Cox said Alexis's injuries were serious bodily injuries. One in four children die from traumatic brain injuries like the one Alexis sustained. Those who survive tend to have learning disabilities and seizures. In fact, Alexis had to be care-flighted back to the hospital five days after she was released because they were concerned about seizure activity. The rib fractures posed a risk to her internal organs, including bleeding or puncturing her liver or lungs which could cause prolonged loss and impairment. The broken ribs also impair breathing which placed her at risk for infection and other problems. Alexis's right arm and leg were in hard casts for comfort and for treatment of her fractures. The casts immobilized her arm and leg to minimize the movement and allow the bones to heal. Cox noted that it was uncommon for orthopedic doctors to actually cast such fractures unless the fractures were compound or painful. Cox said there would be protracted loss of her ability to move her leg and arm while in the casts.
CPS investigators were called to the hospital to interview Alexis's parents. They spoke first with Peak because appellant was not at the hospital. Peak called appellant and told him he needed to be interviewed. Appellant told the investigators Alexis bumped her head while he was burping her. When the investigators presented Peak and appellant with a safety plan for the twins that involved the twins staying with Peak's parents, appellant said he preferred they be placed in foster care. A few days later, appellant told CPS investigators he believed Peak's parents might have been responsible for Alexis's injuries.

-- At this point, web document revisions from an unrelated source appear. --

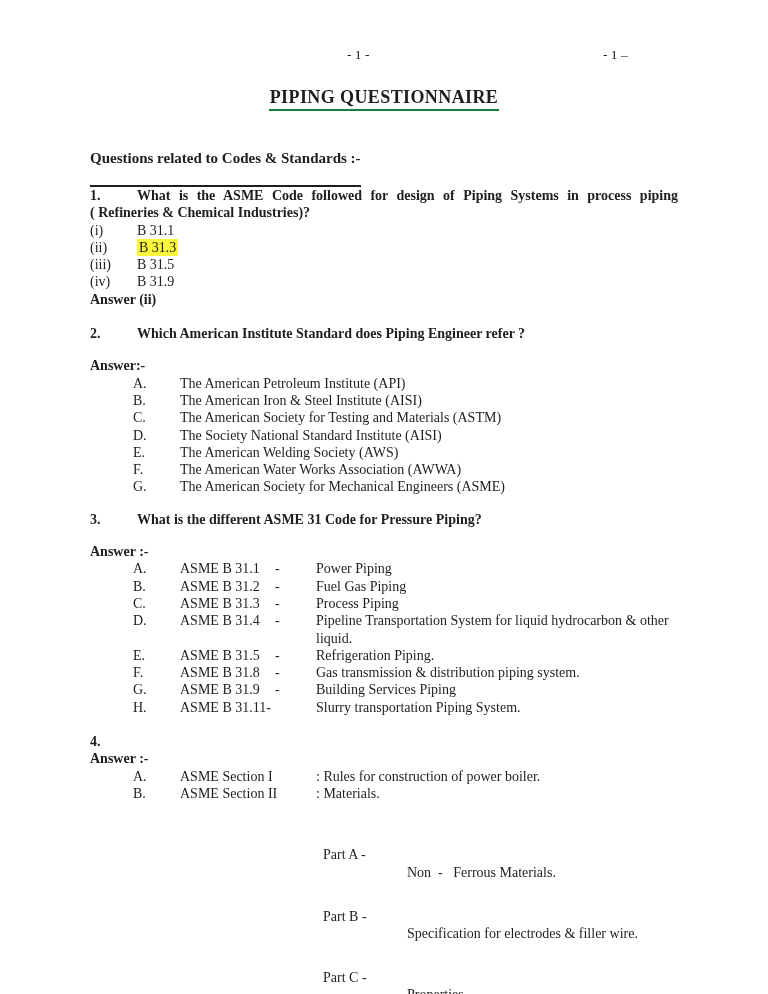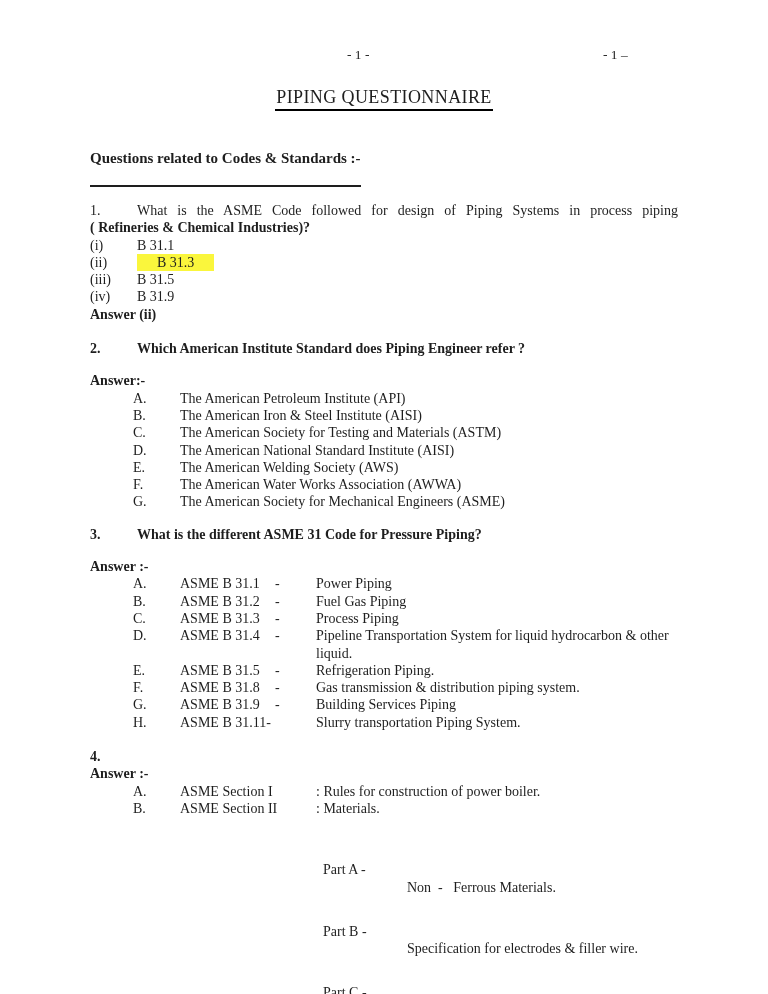"PIPING QUESTIONNAIRE" .doc-title { border-bottom: 2px solid #000000 -> 2px solid #15803d; font-weight: normal -> bold }
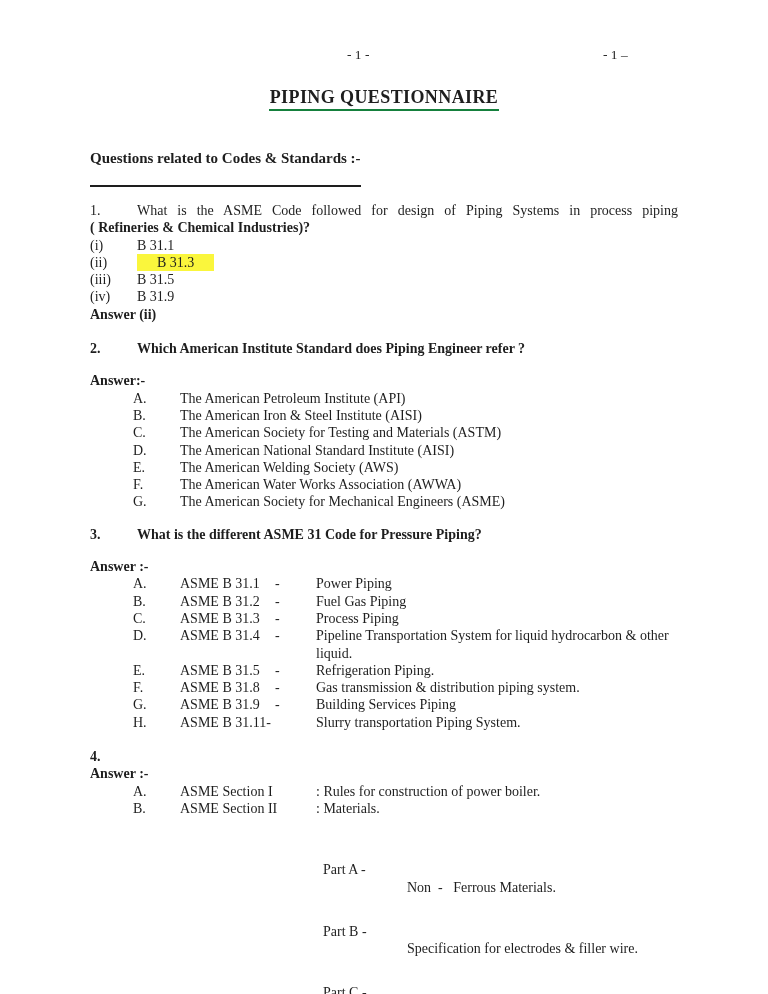"1. What is the ASME" .q-para { font-weight: normal -> bold; margin-top: 15px -> none }
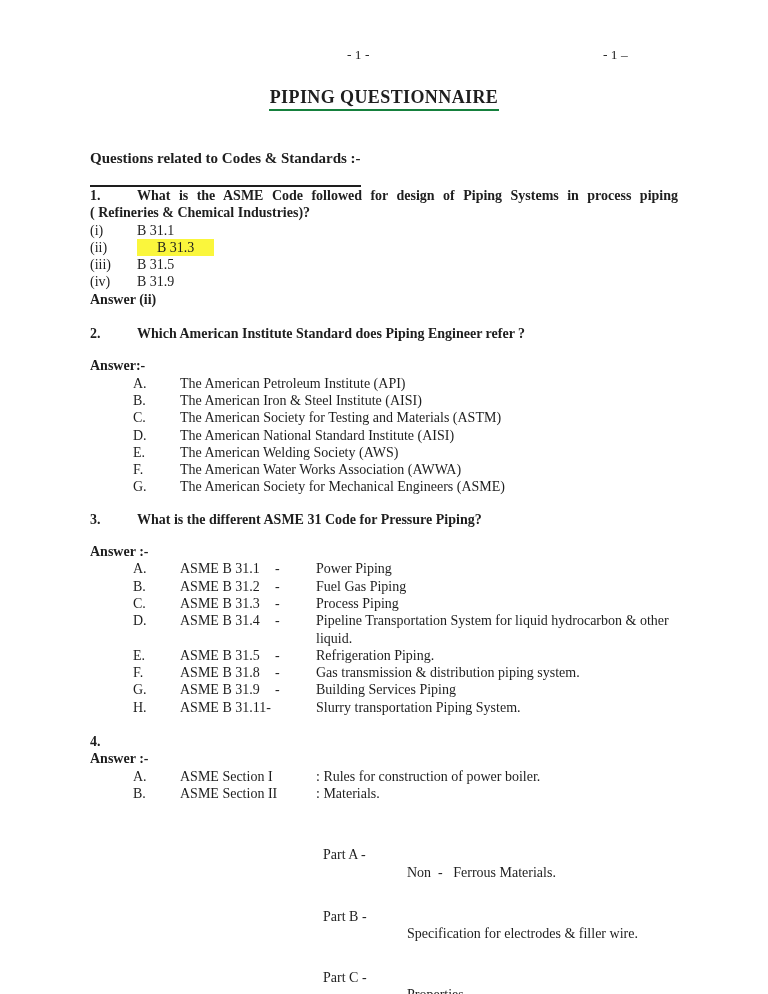"B 31.3" .hl { padding: 0 20px -> 0 2px }
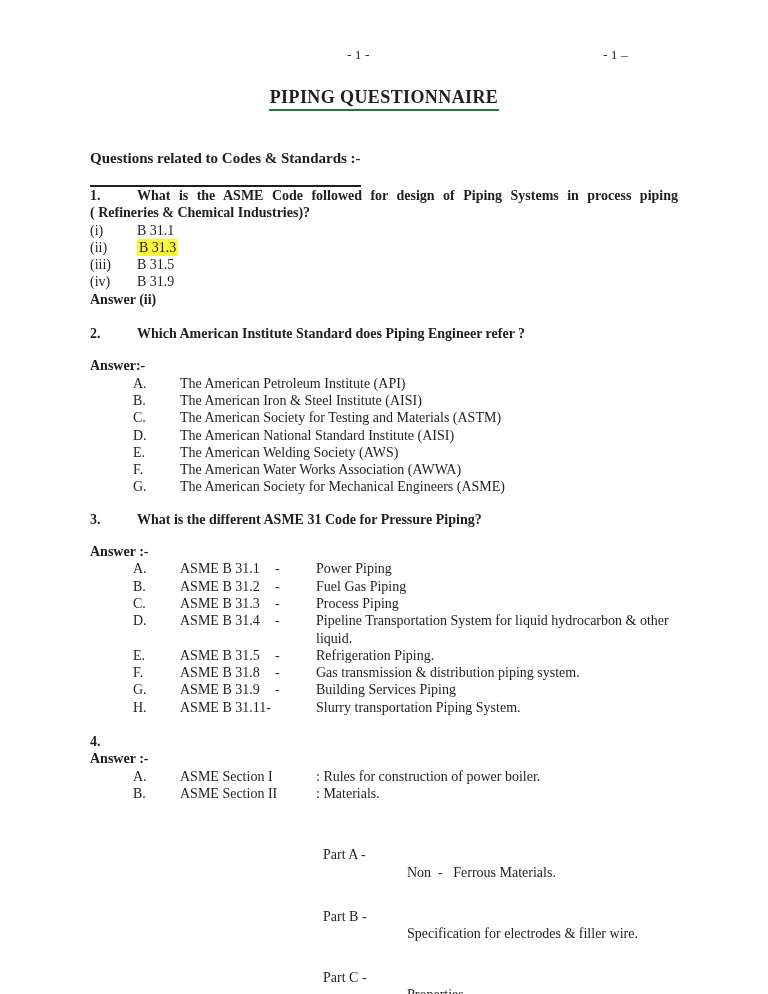"The American National Standard Institute" span.li-desc { text: American -> Society }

In contrast, appellant's friend and family said he was a good, gentle father and was attentive to his children. His grandmother said Peak was depressed and not happy; she described Peak and Peak's mother as violent people. His mother remembered her jailhouse conversations with appellant but denied telling appellant he needed to figure out how to explain these fractures, that they were just an accident. She conceded appellant created a fictitious law firm so they could communicate without the district attorney's office or law enforcement knowing what they were discussing.
Although appellant claims no evidence establishes the injuries Alexis suffered were serious bodily injuries, we cannot agree. The record showed eleven-week-old Alexis was taken to Children's where she was diagnosed with subdural hematomas, two broken bones in her wrist, a broken tibia, and six broken ribs. The attending board certified pediatrician described her injuries as serious bodily injuries. He noted children with subdural hematomas had a mortality rate of 25% and that many who do survive later have learning disabilities and seizures. Although most orthopedic doctors do not cast fractures, Alexis's arm and leg were in hard casts to minimize her pain and to aid healing. Cox said there would be protracted loss of her ability to move her leg and arm while in the casts. In addition, he said her rib fractures posed a risk to her internal organs. Specifically, such fractures could cause internal bleeding or puncturing of her liver or lungs. The broken ribs also placed her at risk for infection and other problems because they impeded her ability to breathe. This medical evidence is sufficient for a jury to conclude Alexis suffered serious bodily injury. Under these circumstances, we conclude the evidence is legally sufficient to support appellant's conviction for injury to a child. We overrule appellant's first issue.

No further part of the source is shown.